Studio album by Miyuki Nakajima
- Released: November 22, 2006
- Recorded: 2006, at the Ocean Way Recording (Los Angeles, U.S.) and Epicurus Studios (Tokyo, Japan)
- Genre: Folk rock
- Length: 59:54
- Label: Yamaha Music Communications
- Producer: Ichizo Seo, Miyuki Nakajima

Miyuki Nakajima chronology
| Ten-Sei (2005) | Lullaby Singer (2006) | I Love You, Do You Hear Me? (2007) |

= Lullaby Singer =

Lullaby Singer (ララバイSINGER ララバイシンガー, Rarabai Shingā) is the 34th studio album by Japanese singer-songwriter Miyuki Nakajima, released in November 2006.

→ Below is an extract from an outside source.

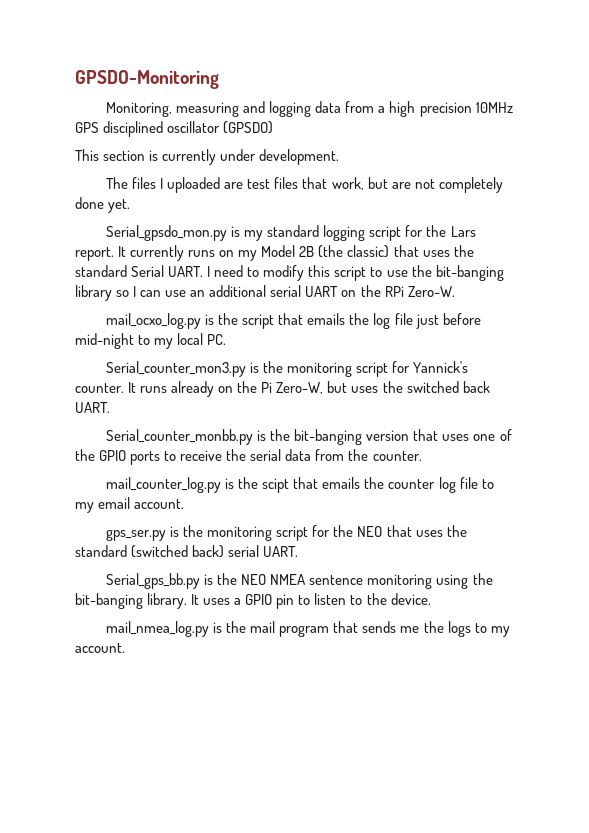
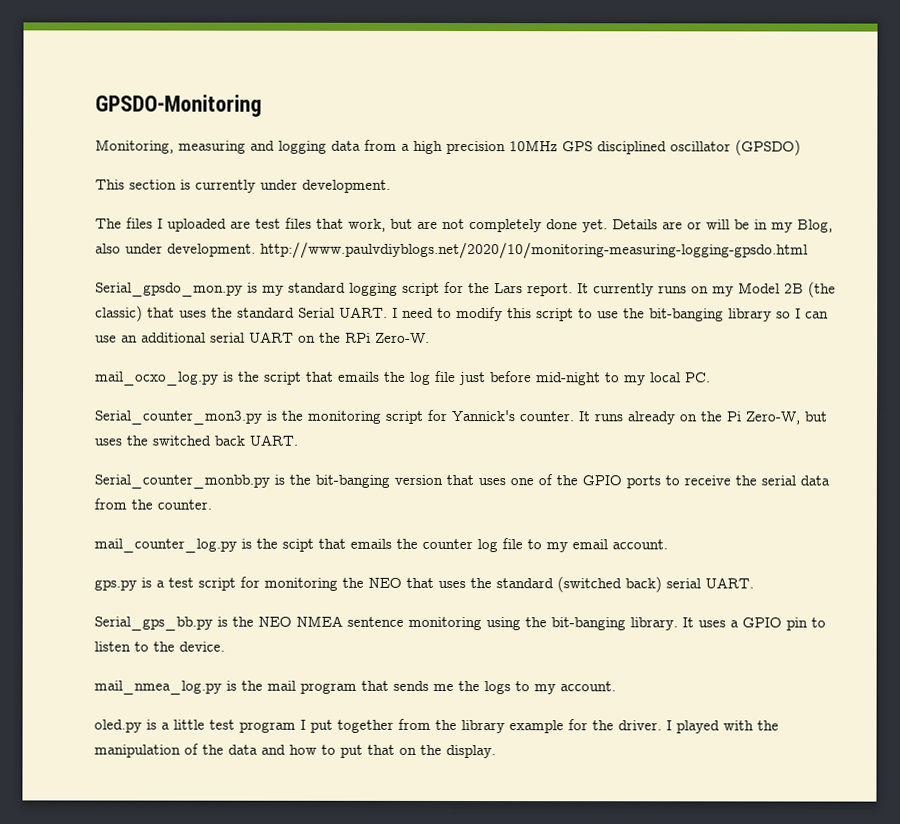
(131, 206) none -> [612,219,833,233] [95,241,808,260] Details are or will be in my Blog, also under development. http://www.paulvdiyblogs.net/2020/10/monitoring-measuring-logging-gpsdo.html
[106,525,331,541] gps_ser.py is the monitoring script for -> [94,576,338,591] gps.py is a test script for monitoring
(125, 648) none -> [94,718,779,734] [94,743,496,759] // oled.py is a little test program I put together from the library example for the driver. I played with the manipulation of the data and how to put that on the display.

The album comprises 12 tracks, and 4 of them were initially composed for other artists, such as "A Key" for
Shizuka Kudo and "Only for the Sake of Love" for Hiromi Iwasaki. "Say Goodbye to That Goodbye", a song originally recorded by Tomomi Kahala, became the final release for her who has semi-retired since 2007. The most well-known is "Ship in the Air" interpreted by boy band Tokio. Their recording was featured as the closing theme for My Boss, My Hero, a television drama remake of Korean motion picture and starring Tomoya Nagase, a lead vocalist of the band. It was released as a single in August 2007 and debuted at the number-one on the Japanese Oricon weekly singles chart with more than 120,000 copies sold. A song remained on the country's hit parade for about a year, finally becoming one of the biggest hit singles for the group.

In December 2006, her successful contribution for Tokio was acclaimed by the Japan Composer's Association, winning the 48th Japan Record Award for "Best Lyrics".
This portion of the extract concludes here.